Humans tend to engage in criminal enterprises when the rate of return on investment is high and the risk of loss is low. This calculation is made every day on the part of cybercriminals, and they have concluded it is profitable to continue committing fraud, stealing financial information and hacking into networks worldwide.
When personal computer technology was relatively new, and networks were first becoming ubiquitous in the 1990s, those who engaged in illegal hacking activities did so for the purpose of improving their knowledge of systems, testing their abilities and competing against others for recognition as the best hacker.
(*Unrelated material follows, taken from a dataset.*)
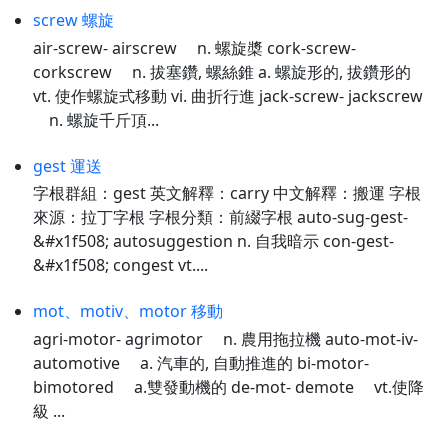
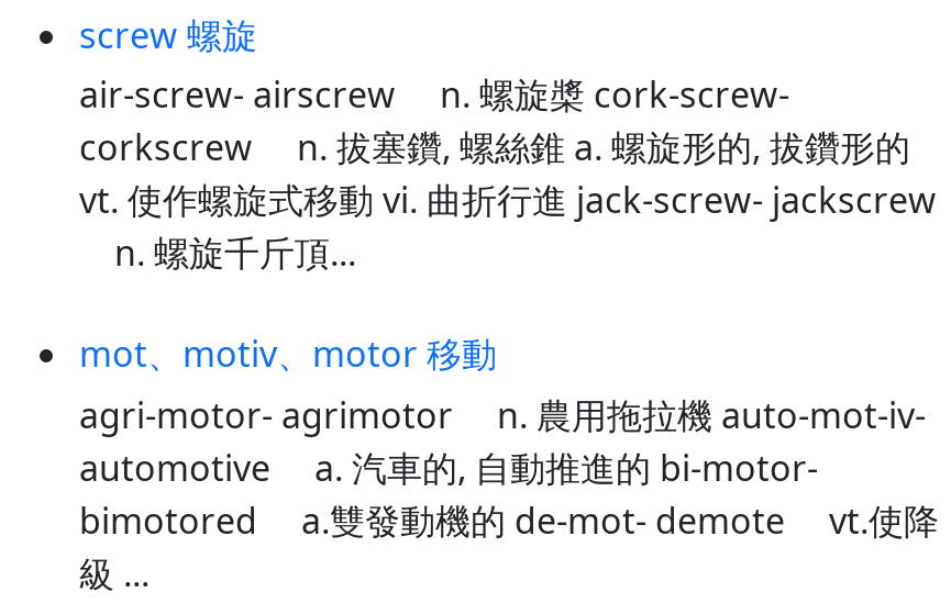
[33,155,421,276] gest 運送 | 字根群組：gest 英文解釋：carry 中文解釋：搬運 字根 | 來源：拉丁字根 字根分類：前綴字根 auto-sug-gest- | &#x1f508; autosuggestion n. 自我暗示 con-gest- | &#x1f508; congest vt.... -> none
Thus, intrusions into networks, ranging from military installations to commercial institutions, were little more than nuisances and likely did not pose a long-term risk to security. Furthermore, while viruses, spyware and Trojan horses became more disruptive, these intrusions were seen as an annoyance akin to vandalism. Aside from disabling a computer or making it run slower, intrusions such as these did not reach the level of concern normally associated with criminal behavior. Yet as history shows us, whenever a group of people develop skills that give them an advantage over society at large, some will eventually exploit and victimize society.
According to the FBI and the Association for Computing Machinery, the last few years have seen an explosion in computer security breaches that are used to steal, extort and deceive. This new breed of cybercriminal is no longer motivated solely by ego and technological ability. Instead, cybercriminals have discovered that the skills they learned as teens--hacking into high school networks or creating disruptive viruses to boast to their friends--are now also useful in making a comfortable living.
Unlike crimes committed in the physical world, cybercrime requires little to no investment to be carried out. A criminal mugging someone on the street requires a gun and some basic know-how, and such a crime carries with it the risk of jail time or injury if the victim puts up a fight. More complex criminal activity, such as robbing a bank or operating a protection racket, requires organizing several people, and to a certain extent, equipping and training them. In the real world, the laws of economics apply to criminals, and criminals must make determinations about how much they can invest and risk.
Online, a potential criminal usually only needs to worry about his or her ability to compromise secure systems or trick someone into revealing his or her financial information. Cybercriminals can operate remotely from countries where they risk little interference from law enforcement. Through the very systems that make e-commerce possible, cybercriminals are able to easily commit crimes. Additionally, unlike in the physical world, cybercriminals do not need to deal with competing groups or individuals for territory.
Thus, there is ease of entry into the market, and, because the market is so big, little in the way of direct competition. In fact, there is often collaboration and loose networks of cybercriminals, who, instead of fighting for control like real-world gangs do, work together to improve their capabilities and skills and to seek out new opportunities. This “open source” organization is one of the reasons crybercrime is so hard to fight using traditional methods and organizations. Hierarchical and static law enforcement agencies, for example, usually rely on defined laws, regulations and internal procedures to operate effectively against criminals. The tools that are effective for law enforcement agencies on the street are ineffective in the virtual realm. Technology and tactics of cybercriminals can change faster than law enforcement can adapt to them.